By enrichment, however, they don’t mean material wealth.
Thirteen days from now, the Hansons ” longtime Gypsum residents and stalwart members of First Lutheran Church ” are leaving ski country behind to spend the next year at an orphanage in Peru.
At the Hogar de Esperanza in Trujillo, Peru, elementary school teacher Robyn will work as a teaching assistant while Joel will be an all-around maintenance handyman. The couple also will coordinate volunteer efforts at the facility. They also plan to share their music talents with the children.
“When it came right down to it, we didn’t just want to serve ourselves any longer. We wanted to open our hearts to serving others,” Robyn says. “It’s a risk, sure, but the people in Peru are going to be changing our lives far more than what we can do for them.”
The couple learned of the Hogar de Esparanza from a childhood friend of Robyn’s. The orphanage was started by Kansas City businessman David Miller and his wife, Vickie, in 2003.
On the facility’s Web site, http://www.perukids.com, Miller says he has been traveling to Peru for more than a decade. While out on morning runs, he noticed children eating out of garbage cans.
When Miller sold his business four years ago, he used the proceeds to build the orphanage. Located outside of Trujillo, a city of roughly 700,000, Hogar de Esparanza ” which means “Home of Hope” ” can accommodate up to 72 children.
The facility is barely a ripple in the sea of need for kids in Peru.
According to the orphanage’s Web site, up to 10,000 homeless and underprivileged children in Peru die, alone, every year. Only 8 percent of Peruvian children attend school; but more than 1.4 million children between the ages of 6 and 17 are working regularly.
“You see little kids who have never had water or electricity and now they are in a loving environment,” says Robyn.
She tells the story of the facility’s first orphan ” a little boy who literally spent the first three years of his life in a dirt hole. The child’s mother was a prostitute. She would place her son in the hole and cover it over when she had to leave him.
“When you see a kid like that, they are so happy to be in the home,” she notes.
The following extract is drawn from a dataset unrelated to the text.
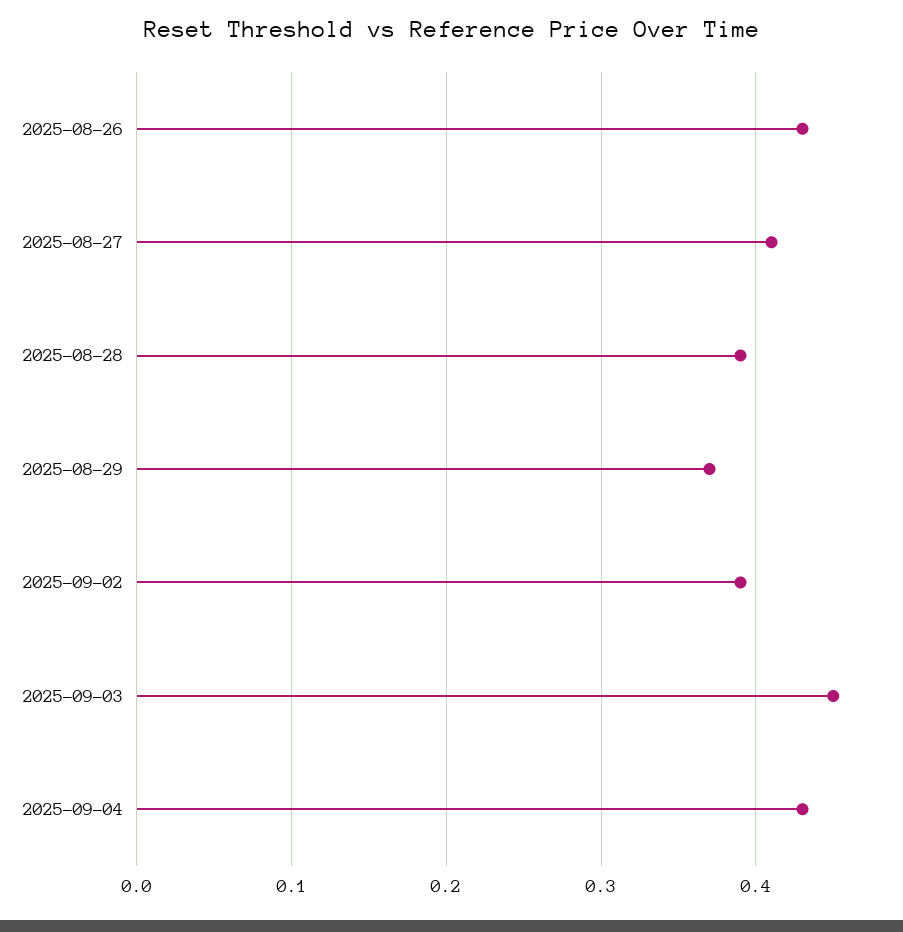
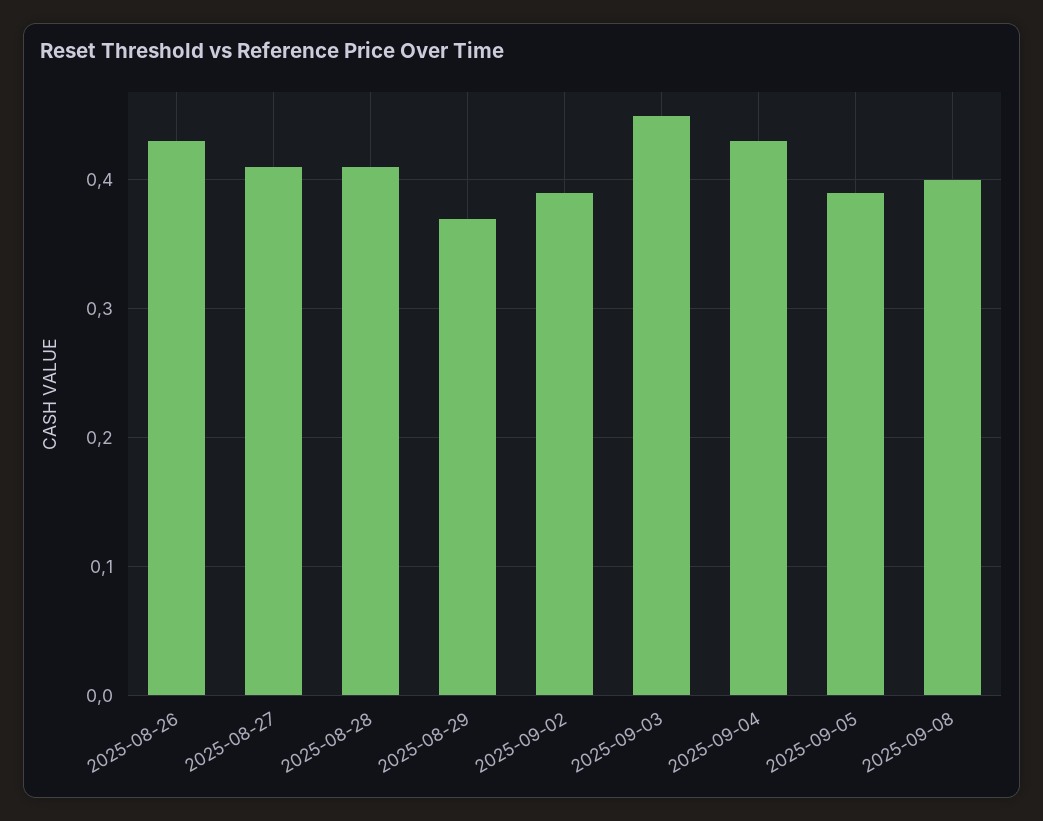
2025-08-28: 0.39 -> 0.41
2025-09-05: none -> 0.39
2025-09-08: none -> 0.4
Robyn made her first trek to Peru in 2006 when she volunteered at Hogar de Esparanza for one month. She was so affected by that visit that when she returned home, she began planning for a First Lutheran youth mission to the site.
Two months ago, the Hansons led a 33-member delegation of 22 high school kids, two college students and nine adults to the orphanage.
The group painted the dining hall, installed new window screens, cleaned up the playground area and dug sand away from the facility’s well.
When the students returned home they wondered how they could return to their every day lives with the knowledge of the struggles that other people face.
“Each of us struggles with that question ” we need to find out for ourselves what we are supposed to do to serve others,” she says.
To finance their trip to Peru, the couple sold their home and their truck. Their dog is spending the year with family. Joel won’t be parted from his trusty guitar, and looks forward to teaching music to the orphans. He has been the music director for First Lutheran for the past few years.
The couple will be volunteer liaisons, coordinating an ever growing number of volunteers.
“I just picked up my last paycheck. That’s a pretty weird feeling,” says Joel.
The Hansons are learning Spanish, but are far from fluent.
“Language will definitely be a hurdle for us,” Joel says. “I don’t think I can go out in the city by myself for a while.
“I don’t think material things we be hard to adapt to,” Robyn adds. “What I will miss is the First Lutheran Youth kids, friends and family.”
During an emotional talk at church last week, Joel spoke of his 15 years in the valley. And what do the Hansons hope to build during their year in Peru? Relationships.
“Everything else can be taken away. Relationships are so lasting,” Robyn says.
“That’s the biggest thing you can hope to leave behind : A place in the hearts of the orphans and the people who we will work with,” Joel says.